Le Matinal : Qu’est-ce que l’Autorité de protection des données à caractère personnel et quelles sont ses missions ?
Me Luciano Hounkponou : L’Autorité de protection des données à caractère personnel (Apdp) est une autorité administrative indépendante qui est chargée de veiller à ce que l’informatique soit au service du citoyen et qu’elle ne porte atteinte à l’identité humaine, aux droits de l’Homme, à la vie privée, aux libertés individuelles ou publiques. Elle est consacrée par le livre Vème de la loi n° 2017-20 du 20 avril 2018 portant Code du numérique telle que modifiée par la loi n°2020- 35 du 06 janvier 2021. L’Apdp est une autorité administrative indépendante, dotée de la personnalité juridique, de l’autonomie administrative, financière et de gestion.
Ce statut a plusieurs implications :
– « …la personnalité juridique… » : capacité juridique, aptitude à avoir des droits et des obligations, responsabilité pénale de l’institution peut être engagée.
Un Recours juridictionnel contre les décisions de l’Autorité est d’ailleurs prévu par les dispositions des articles 458 et 490 ;
– « …l’Autonomie administrative et financière… » : administration libre et sans contraintes excessives ;
– « …l’Autonomie de gestion … » : indépendance dans la gestion (modalité de recrutement des agents et gestion du personnel…) ;
– « …Budget… » : Il est alloué annuellement à l’Autorité des crédits nécessaires à son bon fonctionnement. Ces crédits sont inscrits au budget de l’État. L’Autorité peut recevoir des subventions de la part des organisations internationales dont l’Etat est membre et de tous autres organismes légalement constitués. Elle peut également bénéficier de ressources propres issues de l’exercice de ses activités.
L’Autorité est composée de huit (08) membres qui en session plénière procèdent à l’élection d’un Bureau composé d’un Président et d’un Rapporteur.
L’Apdp a pour missions : informer, orienter et conseiller les citoyens et responsables de traitement sur leurs droits et devoirs ; recevoir et instruire les dossiers (déclarations, autorisations, réclamations, pétitions et plaintes relatives à la mise en œuvre des traitements des données à caractère personnel) puis, informer leurs auteurs des suites données à celles-ci notamment si un complément d’enquête ou une coordination avec une autre autorité ou structure de protection nationale est nécessaire ; émettre de sa propre initiative des avis motivés ou des recommandations sur toute question relative aux principes fondamentaux de la protection de la vie privée ; veiller à ce que les responsables de traitement garantissent les droits des personnes concernées ; recenser et contrôler les fichiers gérés par les responsables de traitement ; et sanctionner ou faire sanctionner par les juridictions compétentes.
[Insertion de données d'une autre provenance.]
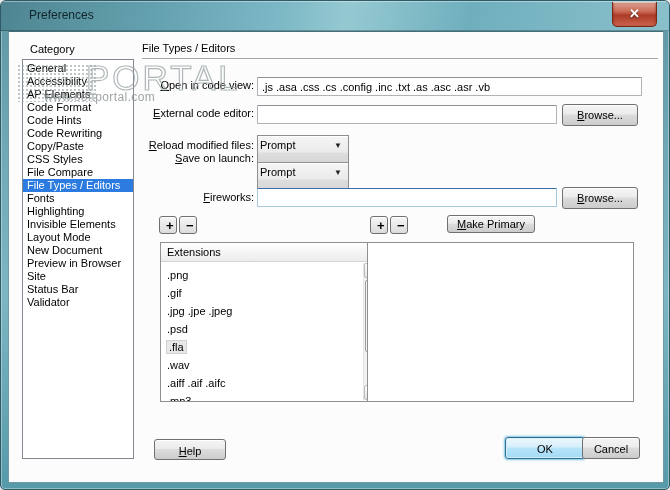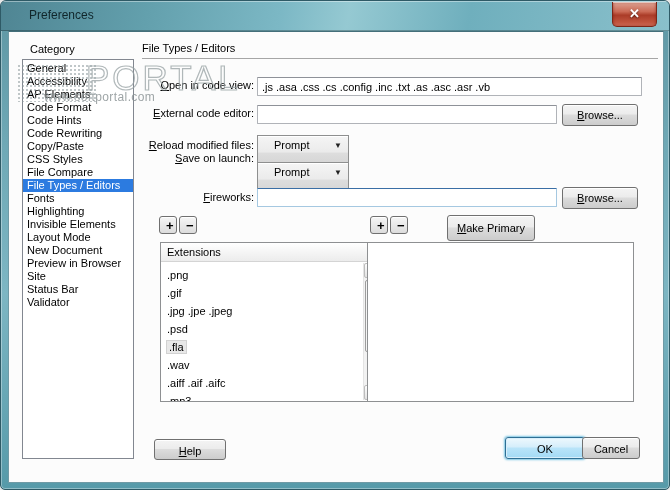--- a/index.html
+++ b/index.html
@@ -71,7 +71,7 @@
   .combo{
     position:absolute;width:92px;height:37px;border:1px solid #8e8f8f;border-radius:0;
     background:linear-gradient(180deg,#f5f5f5 0%,#ebebeb 45%,#dddddd 50%,#d0d0d0 100%);
-    box-shadow:inset 0 1px #fff;line-height:19px;padding-left:16px;cursor:pointer;
+    box-shadow:inset 0 1px #fff;line-height:19px;padding-left:2px;cursor:pointer;
   }
   .combo .arrow{position:absolute;right:6px;top:0;font-size:8px;line-height:20px;color:#222;}
   .sq{

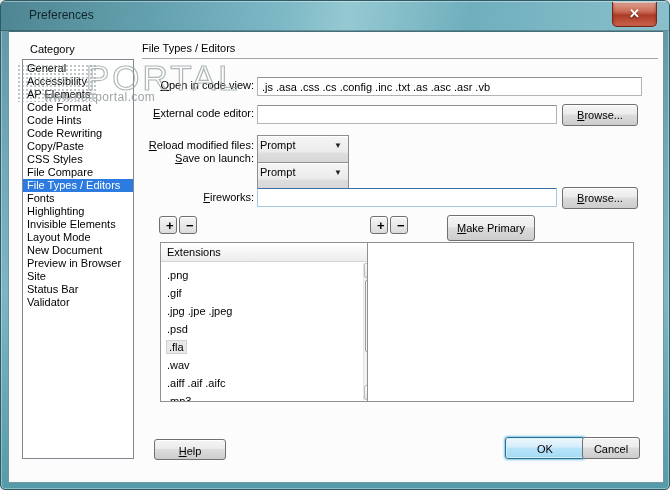--- a/index.html
+++ b/index.html
@@ -180,7 +180,7 @@
     <button class="sq" style="left:170px;top:184px">−</button>
     <button class="sq" style="left:361px;top:184px">+</button>
     <button class="sq" style="left:381px;top:184px">−</button>
-    <button class="btn mn" style="left:438px;top:183px;width:88px;height:26px">Make Primary</button>
+    <button class="btn mn" style="left:438px;top:183px;width:88px;height:18px">Make Primary</button>
 
     <div class="listbox" style="left:151px;top:210px;width:220px;height:160px">
       <div class="list-header">Extensions</div>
Depuis 2018 que la loi portant Code du numérique a institué l’Apdp, quel bilan peut-on faire en sept (7) années d’exercice ?
Il convient de dire que l’Autorité existe depuis 2009 avec la promulgation de la loi n°2009-09 du 22 mai 2009 portant Protection des données à caractère personnel en République du Bénin qui a mis en place la Commission nationale de l’informatique et des libertés (Cnil). Ainsi, à date, plusieurs activités de sensibilisation et de formation ont été faites sur la décennie dans tout le pays. Aujourd’hui, la quasi- totalité des grandes entreprises et l’ensemble du secteur public accomplissent des démarches de mise en conformité avec le régime de protection des données personnelles en vigueur au Bénin auprès de l’Apdp. A titre illustratif, l’Apdp a autorisé en 2024, 560 traitements de données à caractère personnel contre 412 en 2023 et rendu 14 décisions au terme des sessions plénières siégeant en contentieux. Entre autres activités : la vulgarisation du livre Vème du code du numérique portant sur la protection des données personnelles de sorte à intégrer la culture de la protection des données personnelles dans le quotidien des administrations publiques et privées et des citoyens ; la désignation des délégués à la protection des données personnelles par tous les ministères ; la formation des acteurs des principaux secteurs qui collectent et traitent des données à caractère personnel (secteur public, du secteur de la santé, du système financier, des collectivités territoriales, des photographes, compagnies aériennes et agences de voyage… ; la veille technologique quotidienne ; la célérité dans le traitement des plaintes (48 H) ; la prise de délibérations pour encadrer les formations sur la protection des données personnelles ainsi que la certification des délégués à la protection des données personnelles ; la mise à disposition d’outils facilitant la mise en conformité et l’exercice des droits ; et la mise en œuvre du programme « éducation au numérique » à travers les 12 règles obligatoires du numérique…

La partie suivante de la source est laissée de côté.